How To Avoid Hurting Your Back While Shoveling
As I said, snow shoveling can be hard on your muscles. Most of the work happens in your arms and back, so use techniques to reduce the stress on your spine. However, if you have a history of heart disease, lower back problems, or a shoulder or knee injury, you should find someone else to shovel the snow. Otherwise, follow the steps below.
- Don’t reach too far as you shovel the snow. The farther your arms are extended as you lift, the heavier the snow becomes, putting additional strain on your lower back.
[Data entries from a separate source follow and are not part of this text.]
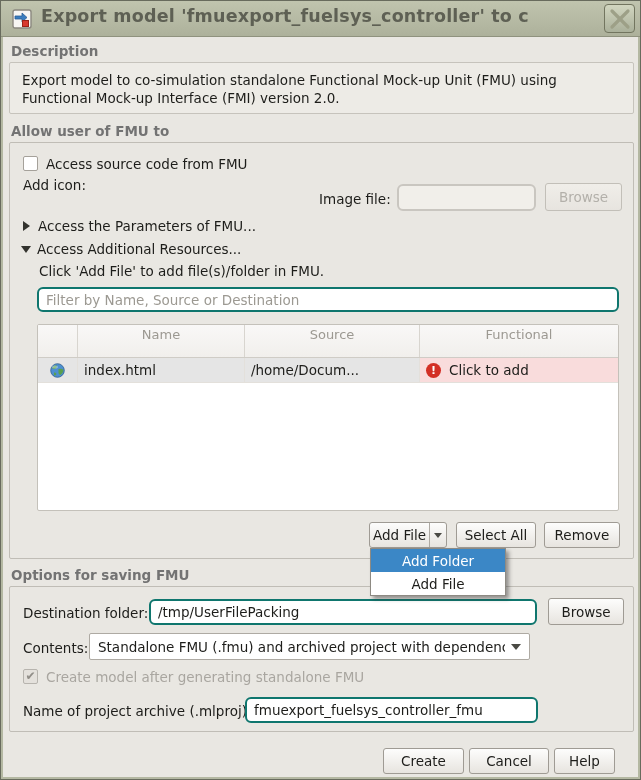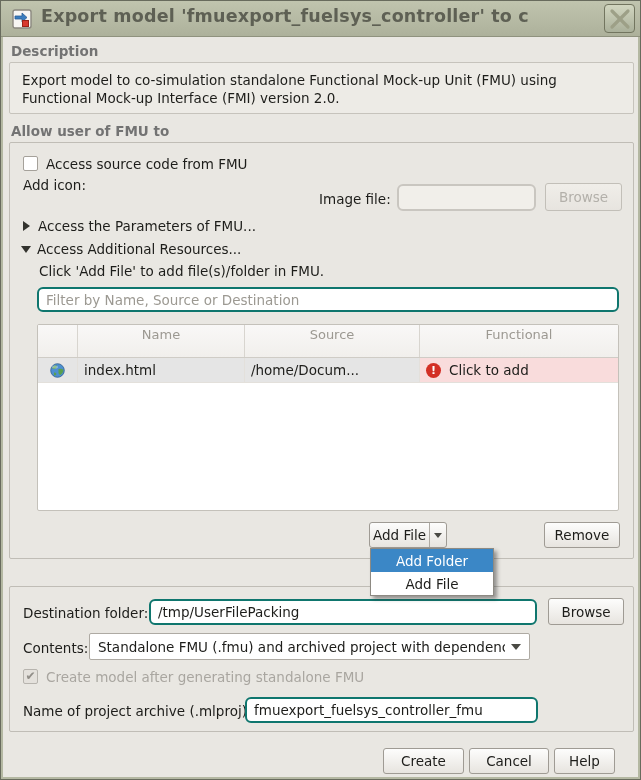--- a/index.html
+++ b/index.html
@@ -88,21 +88,21 @@
 
   
   .split-btn { position:absolute; left:368px; top:521px; width:78px; height:26px; display:flex;
     background:linear-gradient(#fdfdfc,#e7e4df); border:1px solid #9f9b94; border-radius:3px; cursor:pointer; }
   .split-main { flex:1; font-size:13.5px; color:#1d1d1a; display:flex; align-items:center; justify-content:center; }
   .split-arrow { width:17px; flex:none; border-left:1px solid #aeaaa3; display:flex;
     align-items:center; justify-content:center; }
   .split-arrow .arrow-down { margin-left:0; border-left-width:4px; border-right-width:4px; border-top-width:5px; }
 
   
-  .menu { position:absolute; left:369px; top:547px; width:124px; background:#fff;
+  .menu { position:absolute; left:369px; top:547px; width:136px; background:#fff;
     border:1px solid #8d8a83; box-shadow:3px 3px 4px rgba(40,40,40,.45); z-index:10; }
   .menu-item { height:23px; font-size:13.5px; color:#1d1d1a; display:flex;
     align-items:center; justify-content:center; cursor:pointer; }
   .menu-item.selected { background:#3b87c6; color:#fff; }
 
   .globe { display:block; }
 </style>
 </head>
 <body>
 
@@ -178,27 +178,29 @@
       </div>
     </div>
   </div>
 
   <div class="split-btn">
     <span class="split-main">Add File</span>
     <span class="split-arrow">
       <span class="arrow-down"></span>
     </span>
   </div>
+  <button class="btn" style="left:455px; top:521px; width:80px; height:26px">Select All</button>
   <button class="btn" style="left:543px; top:521px; width:76px; height:26px">Remove</button>
 
   <div class="menu">
     <div class="menu-item selected">Add Folder</div>
     <div class="menu-item">Add File</div>
   </div>
 
+  <div class="sect-label" style="left:10px; top:566px">Options for saving FMU</div>
   <div class="groupbox" id="group-options"></div>
 
   <div class="field-label" style="left:22px; top:604px">Destination folder:</div>
   <input class="text-input" style="left: 148px; top: 598px; width: 388px; height: 26px;" value="/tmp/UserFilePacking">
   <button class="btn" style="left:547px; top:597px; width:76px; height:27px">Browse</button>
 
   <div class="field-label" style="left:22px; top:639px">Contents:</div>
   <div class="combo" style="left:88px; top:632px; width:441px; height:27px">
     <span class="combo-text">Standalone FMU (.fmu) and archived project with dependencies</span>
     <span class="arrow-down"></span>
- Picture the snow shovel as a heavy box you need to lift. In other words, use your hips and knees to take some of the stress from your back.
- Keep your spine neutral, not rounded. Your lower back may be flat or have a slight arch, so try to keep it in its natural arch.
- Don’t hold your breath. Otherwise, you’ll feel lightheaded or develop a headache.
- Take a layered approach. Now that the snow is not sticking to the shovel, move it in layers.
Researchers looked at data of snow injuries and deaths and determined that an average of 100 people die from shoveling snow. The more you can do to make the job easier, the less likely you will injure yourself. Use one of the above-mentioned methods to keep the snow from sticking to the shovel and make the job easier on yourself.